Want to really study botnets? Build your own

As all spam fighters know, the enemy’s prime vehicle for choking the Internet with junk mail is the botnet. Those networks of hijacked personal computers are used for a variety of mischief. Not only do they pump out spam, but their computer clients steal confidential information, propagate malware and deny access to Internet services.

Over the years, researchers have developed a number of ways to study botnets in the hope of devising monkey wrenches to throw into their operations. There’s analytical modeling, simulation studies and even experimenting with the nasty nets in the wild. An international team of computer scientists, though, have developed an innovative way to study botnets. They built their own from the ground up in a laboratory.

Emulating a botnet in a lab averts some of the pitfalls found with other testing methods, the octet of boffins argue in a paper they recently released titled “The case for in-the-lab botnet experimentation: creating and taking down a 3000-node botnet“.

Analytical models, for example, are complex and often difficult to understand. Simulations typically don’t account for all the moving parts of a botnet.

In-the-wild studies have a number of deficiencies, too. For example, in order to scrutinize the botnet, researchers need to add “entities” to the botnet. If too few entities are added, proper analysis of the botnet may be elusive. If too many entities are introduced, they may tip off the operator of the botnet that something is amiss and that could poison the research.

What’s more, some governments have made it illegal to create entities that join botnets, which opens an ethical can of worms for researchers. Add to that some researchers have had their domains attacked by the botnets they were trying to study in the wild and the difficulty with getting statistically significant results from in-wild research, and you can see why researchers are looking for a better way to study the nefarious networks.

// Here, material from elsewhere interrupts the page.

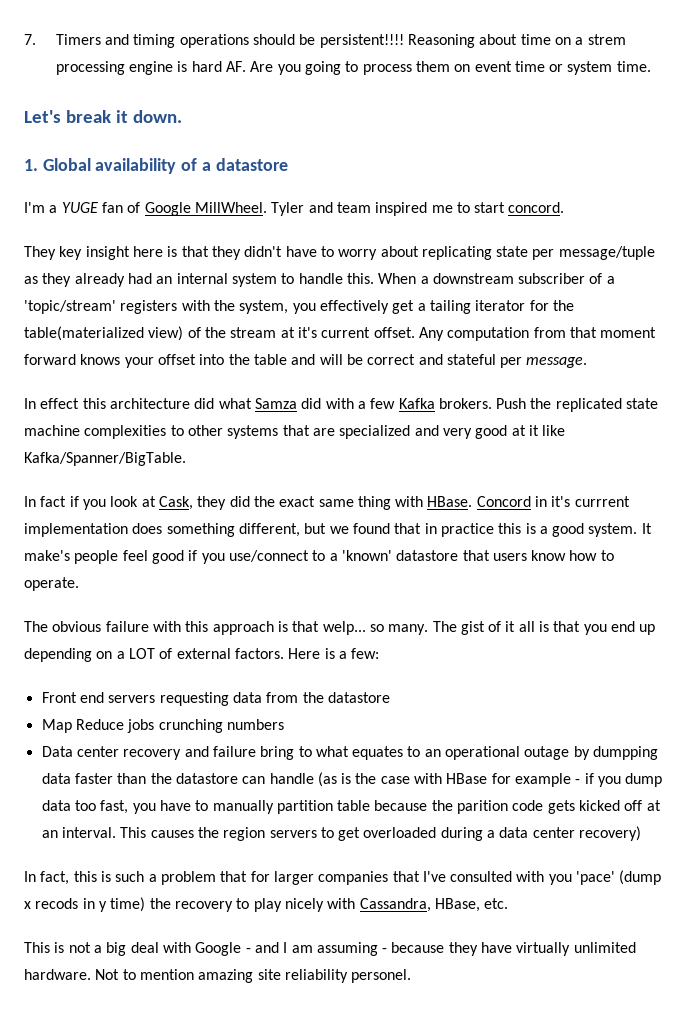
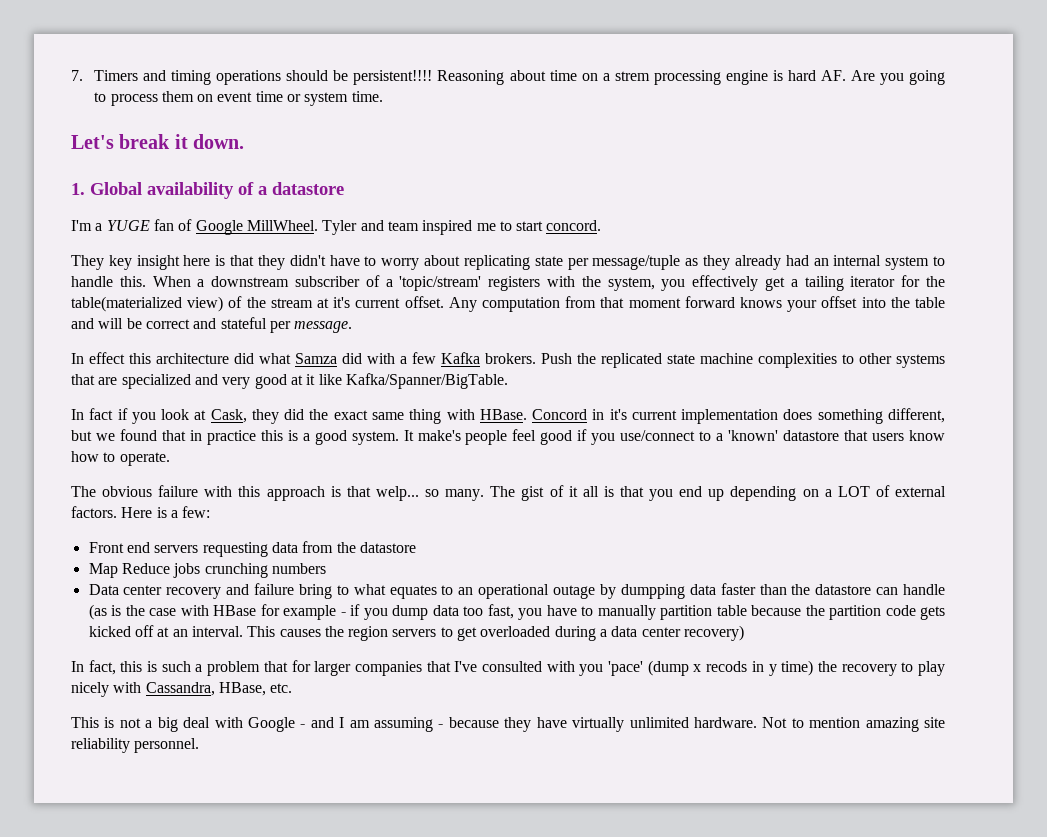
[574,496,630,507] currrent -> [631,410,677,420] current
[457,800,509,814] parition -> [829,605,882,620] partition
[351,969,412,983] personel. -> [134,738,200,753] personnel.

Emulation can be a safer and more accurate way to study botnets outside the wild, the researchers maintain. Not only do emulations give researchers more control over their experimental environment, but it allows them to collect information that would be difficult or virtually impossible to collect in the wild. In addition, by running botnet fighting schemes within an emulated environment, the effectiveness of those schemes can be maximized before they’re actually used against a real botnet. What’s more, emulation studies can be completed much faster than similar research performed in the wild.

For their emulation the researchers created a Waledec botnet consisting of nearly 3000 nodes. To create the nodes, the researchers relied heavily on virtualization. They used a cluster for their emulation platform consisting of 98 blade computers in two 42U racks, each blade with a quad core processor, eight gigabytes of RAM, dual 136GB SCSI drives and a network card with four gigabit Ethernet ports.

Waledec botnets consist of four layers. The first layer consists of bots called spammers. About 80 percent of the botnet is made up of the spammers. They’re like the drones in a beehive. They send spam, harvest email addresses from an infected machine and capture confidential information from network traffic that passes through it. Between the spammers and the brains of the network–the command and control (CaC) server–are two additional layers, repeaters and protectors.

Spammers contact repeaters based on contact information for 100 to 500 of them on a list, called the RList, embedded on the spammers. The spammers send “job” requests to the repeaters on the RList, which forward them to the protectors, which send them on to the CaC server. After receiving the job request, the CaC server issues a job order that travels through the protectors and repeaters to the spammers.

The researchers’ botnet consisted of 500 repeaters, 2300 spammers, eight protectors and one CaC server, for a total of 2809 nodes.

Laboratory emulations need to meet several criteria, the researchers said. They must be secure, so malicious code isn’t accidentally released into systems outside the experiment. They need to be scalable and realistic, so they exhibit the same kind of characteristics of an in-the-wild botnet. And they need to be flexible so experiments can be repeated under a variety of conditions.

          “In a nutshell,” the researchers wrote, “[emulation] provides a greater verifiable realism than analytical models, simulation methods or small-scale emulations, while providing greater levels of control and safety, and presenting fewer ethical and legal problems than in-the-wild experimentation.”